Now wait a minute, I have some Vidyo video conference systems or I subscribe to IDVideoPhone and I’m not getting these wardialing calls. That’s correct. Vidyo does not use H.323 except for VidyoGateway. The video conference endpoints do not respond on port TCP/1720. Vidyo is a client-server architecture where the endpoints are joined to a master server (the VidyoPortal) and receive all commands from the VidyoPortal. The VidyoPortal only accepts calls from registered users of its system or if using IPC is permitted, registered users of another VidyoPortal. The VidyoGateway does answer calls on TCP/1720 for H.323, and it would answer with the Interactive Video Response (IVR) built into the VidyoGateway. However accessing the IVR doesn’t allow the caller access to an endpoint without knowing its proper extension. Theoretically it is possible to create a Denial of Service (DoS) on the IVR but it would require dozens of simultaneous TCP/1720 calls to do so. Something so far these script kiddies have not shown an interest in doing.

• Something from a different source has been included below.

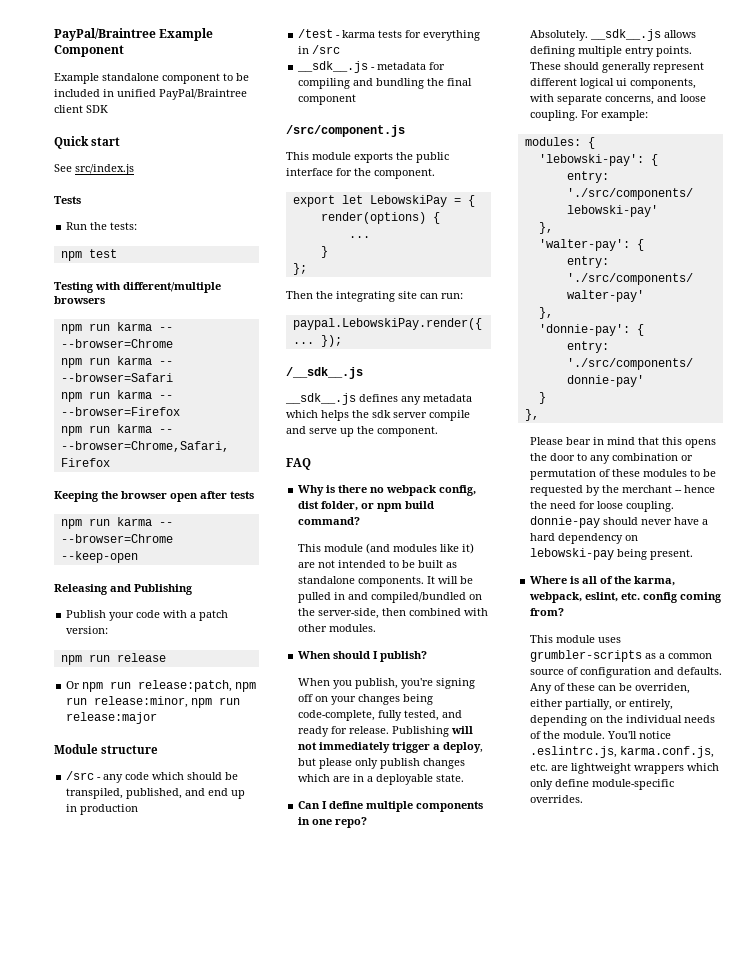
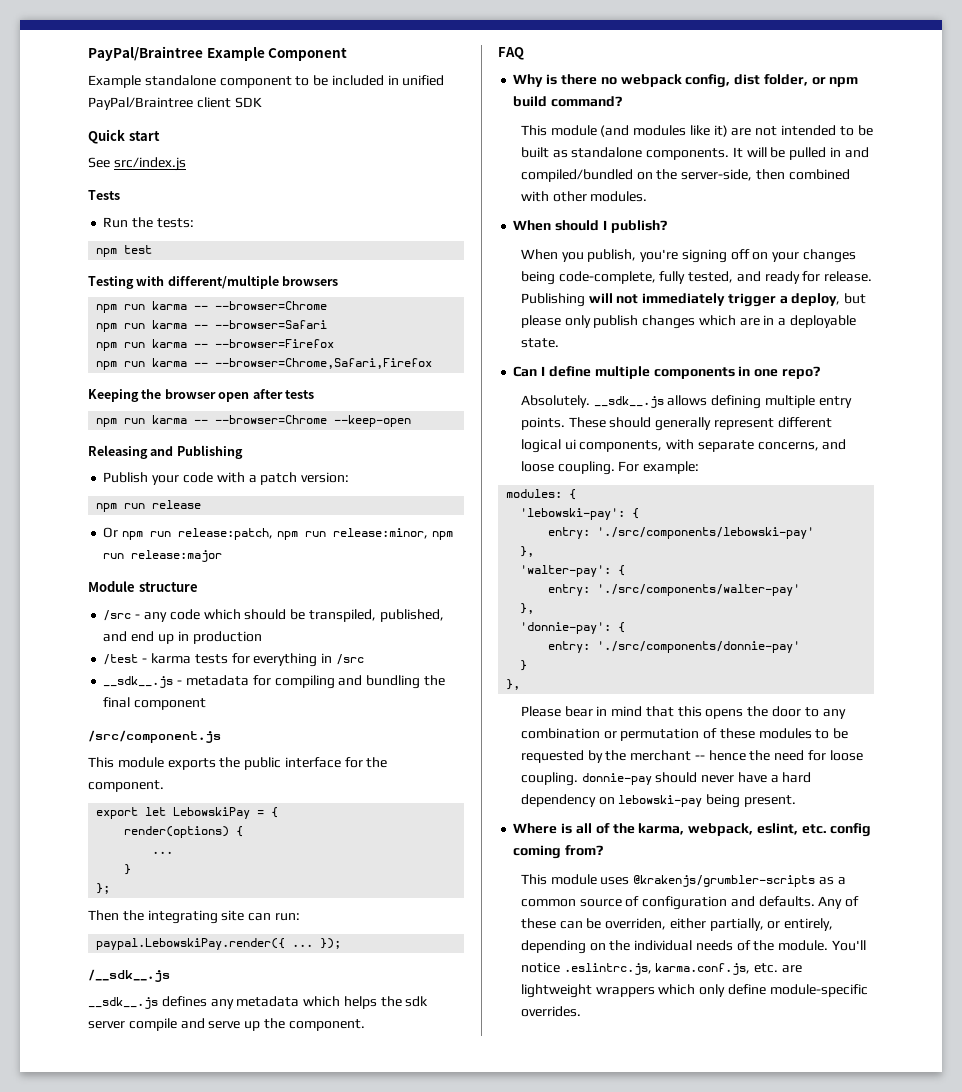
[530,650,643,662] grumbler-scripts -> [633,875,816,887] @krakenjs/grumbler-scripts

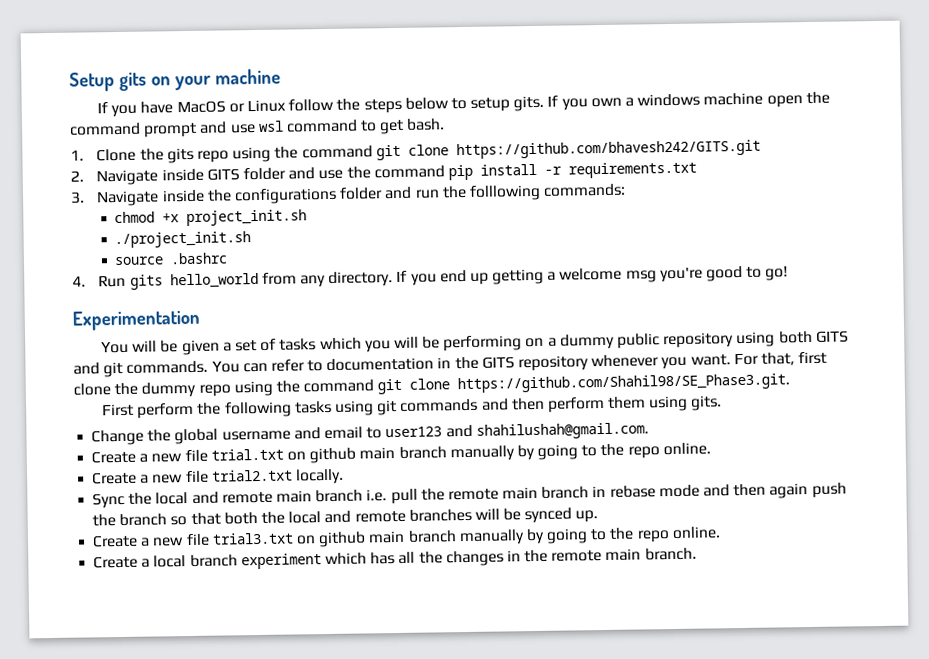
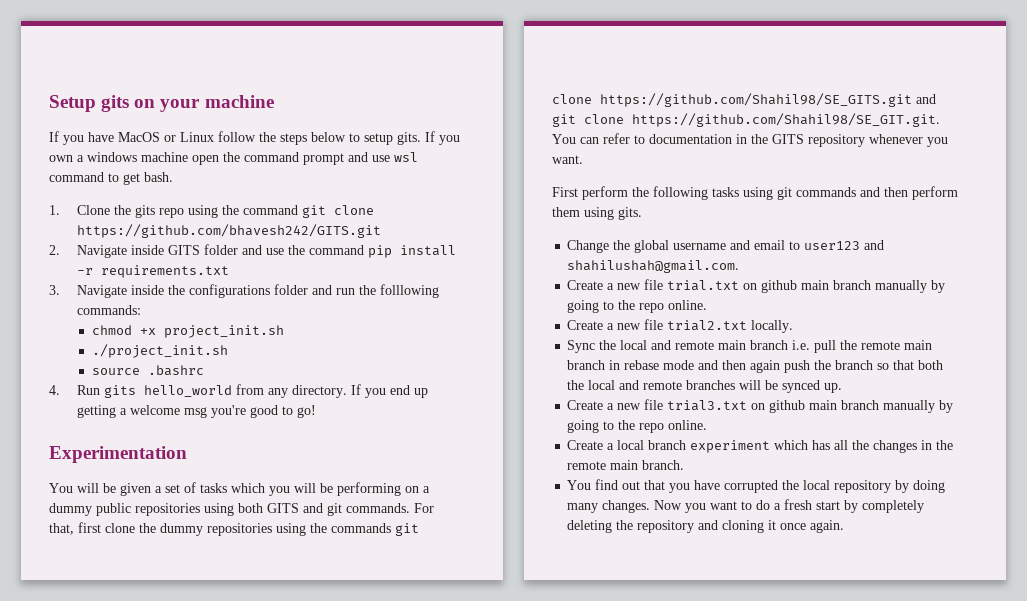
[663,332,735,349] repository -> [135,503,200,516] repositories
(209, 367) none -> [414,503,434,513] [49,522,419,536] [552,93,936,107] [552,113,940,127] For that, first clone the dummy repositories using the commands git clone https://github.com/Shahil98/SE_GITS.git and git clone https://github.com/Shahil98/SE_GIT.git.
[733,351,828,366] [73,373,791,398] For that, first clone the dummy repo using the command git clone https://github.com/Shahil98/SE_Phase3.git. -> (583, 159) none
(697, 554) none -> [567,479,946,493] [567,499,925,513] [567,520,845,533] // You find out that you have corrupted the local repository by doing many changes. Now you want to do a fresh start by completely deleting the repository and cloning it once again.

So how can I stop these annoying calls from “cisco” on my H.323 video conference system? You have a few options:

  1. Place your H.323 systems behind your firewall, and only allow outbound dialing
    1. Though this is quite secure, it also limits your video conference capability. Imagine if every business with video conference did this – that would be like everyone having phones that only called out.
  2. Place your H.323 systems behind the firewall, NAT, and have an IP blocklist
    1. Blocking solely on an IP blacklist is nothing more than Whack-A-Mole
    2. Implementing a whitelist of known IP addresses you expect to receive video conference calls and end the list with a “deny all” is doable but requires management by your IT department and may not be flexible with last minute video meetings.
  3. Register your H.323 systems with a gatekeeper and deny non-gatekeeper calls
    1. This is the better of the solutions so far – of course now your IT department must now maintain a separate piece of infrastructure for registering video endpoints
    2. If you don’t already have an E.164 dial plan, you’ll need to establish one
    3. This will add a bit of complexity to external callers trying to contact your video conference system – dial the gatekeeper then your endpoint’s extension
    4. So what if you have only one or two video conference endpoints? Do I buy a gatekeeper just for those? Not unless you really want to – there are IDSolutions cloud based solutions available.
  4. If you are a Lifesize customer with recent model endpoints such as Icon – you can subscribe to Lifesize Cloud, or implement UVC with ClearSea to serve as a gatekeeper
    1. IDS Infinity service offers a cloud based Lifesize UVC infrastructure that customers who do not wish to maintain their own infrastructure can have IDSolutions maintain it for them
  5. Switch out your H.323 based video conference systems for a Vidyo based conference solution.
    1. If you are nearing EOL/EOS on older Tandberg/Cisco or Polycom VSX systems this might a better investment than continuing maintenance on older infrastructure or endpoints

This script kiddie problem will not ever go away. It is here to stay. Unfortunately the days of unboxing a video conference system, assigning an IP address, and placing video calls are going away rapidly. Video conference systems going forward requires expertise in planning and deployment not only endpoints but also infrastructure. That’s where the experts at IDSolutions go to work. Contact one of our sales reps for more.

EDIT: Lifesize added anti-wardialing options to the 220 series of codecs. You can filter by items such as codec manufacturer, or establish a good list of “good” IP addresses while banning others.